L'affaire Cevital complique la lisibilité
La crise de début janvier 2011 a donc rendu un peu plus illisible l'action économique du gouvernement. Son inversion des priorités a laissé pantois les observateurs. La lutte contre le gonflement des importations et la réduction de la part de l'informel sont devenues secondaires. Le choix de réduire les parts de Cevital, un producteur national, sur les marchés de l'huile (60%) et du sucre (70%) est apparu comme une nouvelle priorité persistante au-delà des besoins immédiats de trouver un bouc émissaire face aux émeutes. Deux semaines sont passées et les langues se délient au sujet des décisions prises dans le feu de l'action, et qui, mises bout à bout, prennent l'allure d'ouverture d'un nouveau front intérieur contre Cevital par les autorités. Il se trouve justement, selon de nombreuses sources, que les décisions du ministre du Commerce Mustapha Bendaba et celles du conseil interministériel du samedi 8 janvier ont été inspirées par des orientations de la présidence de la République. Le gouvernement en a perdu sa feuille de route, dominée depuis deux ans par la promotion de la substitution aux importations par la production nationale. Issad Rebrab, le PDG de Cevital, décidé à se défendre, a affirmé cette semaine à Maghrebemergent, en marge d'une journée d'études d'Ernest and Young sur les circuits de distribution, que «l'importateur est beaucoup plus favorisé que le producteur» par les nouvelles décisions de défiscalisation touchant l'huile et le sucre.
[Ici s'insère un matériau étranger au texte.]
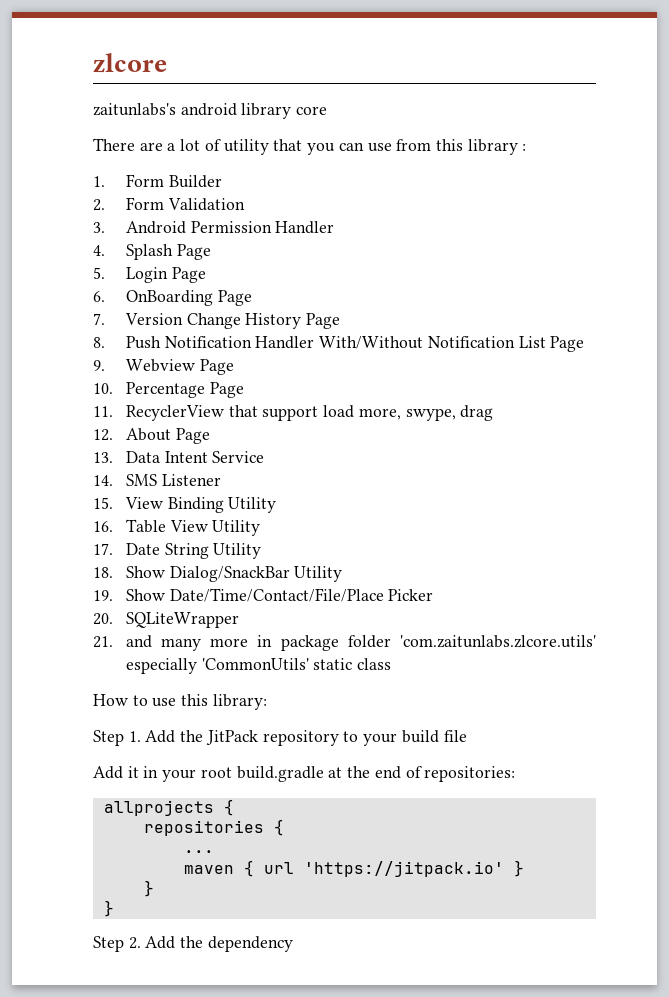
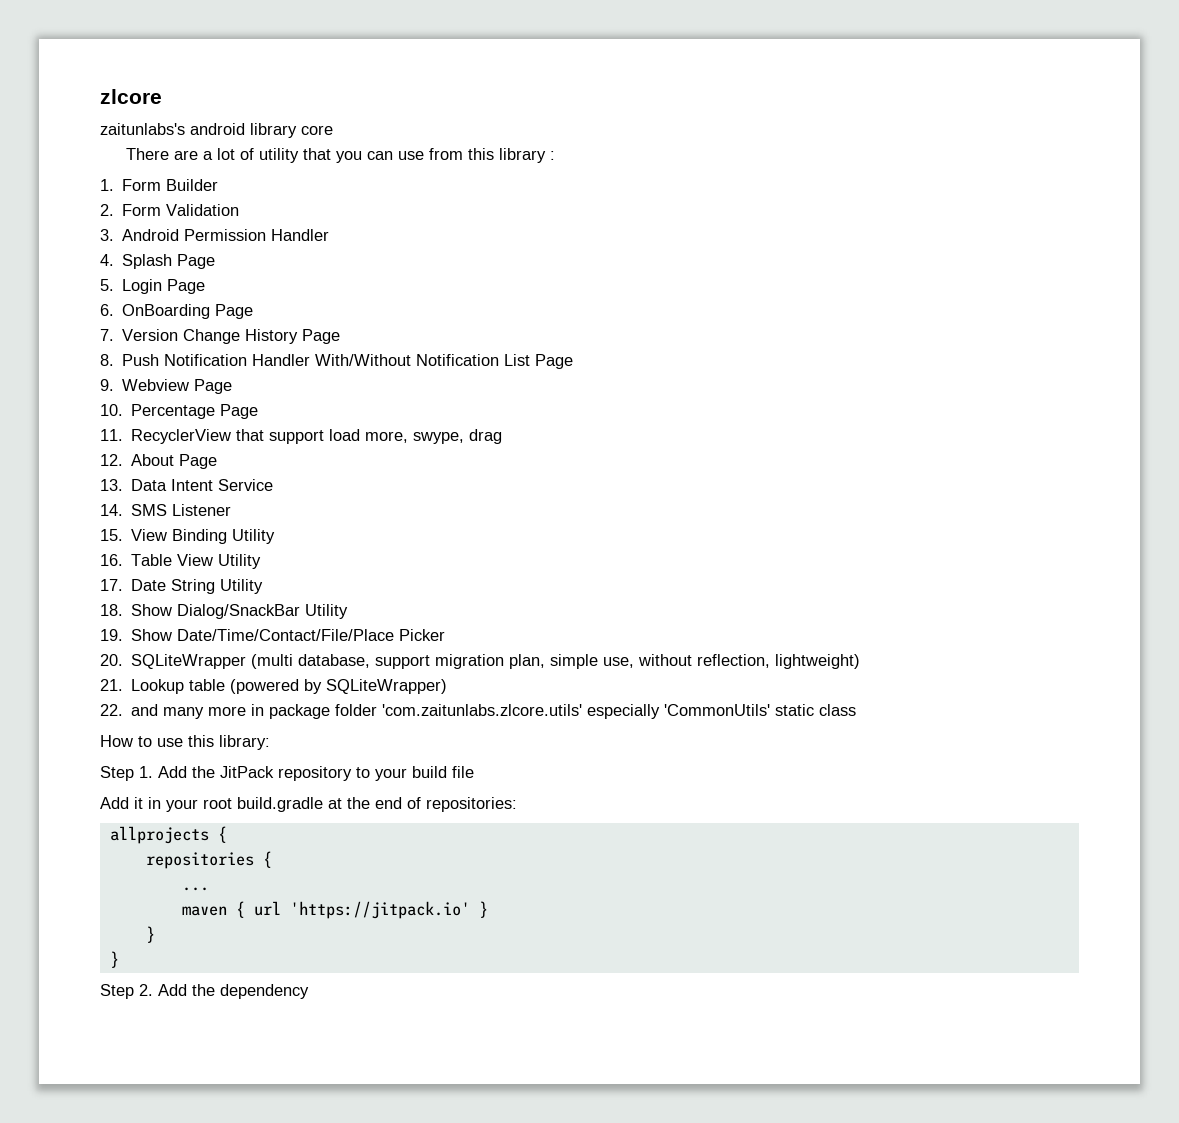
[93,636,113,648] // 21. -> [251,654,861,669] [100,679,448,694] [100,704,123,716] (multi database, support migration plan, simple use, without reflection, lightweight) // 21. Lookup table (powered by SQLiteWrapper) // 22.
Mais qui a donc intérêt à torpiller des choix de politique économique la restriction des importations forgés dans l'adversité depuis deux ans ? «Il y a effectivement certains importateurs qui ont des sponsors qui les soutiennent, c'est certain
Enfin, j'imagine, sinon comment voulez-vous expliquer que de telles décisions et de telles lois économiques soient adoptées et mises en place ?» répond Issad Rebrab. Paradoxe supplémentaire, Abdelhamid Temmar voulait s'enquérir, auprès des acteurs de l'économie, des conditions de décollage de la création d'emplois dans le secteur privé.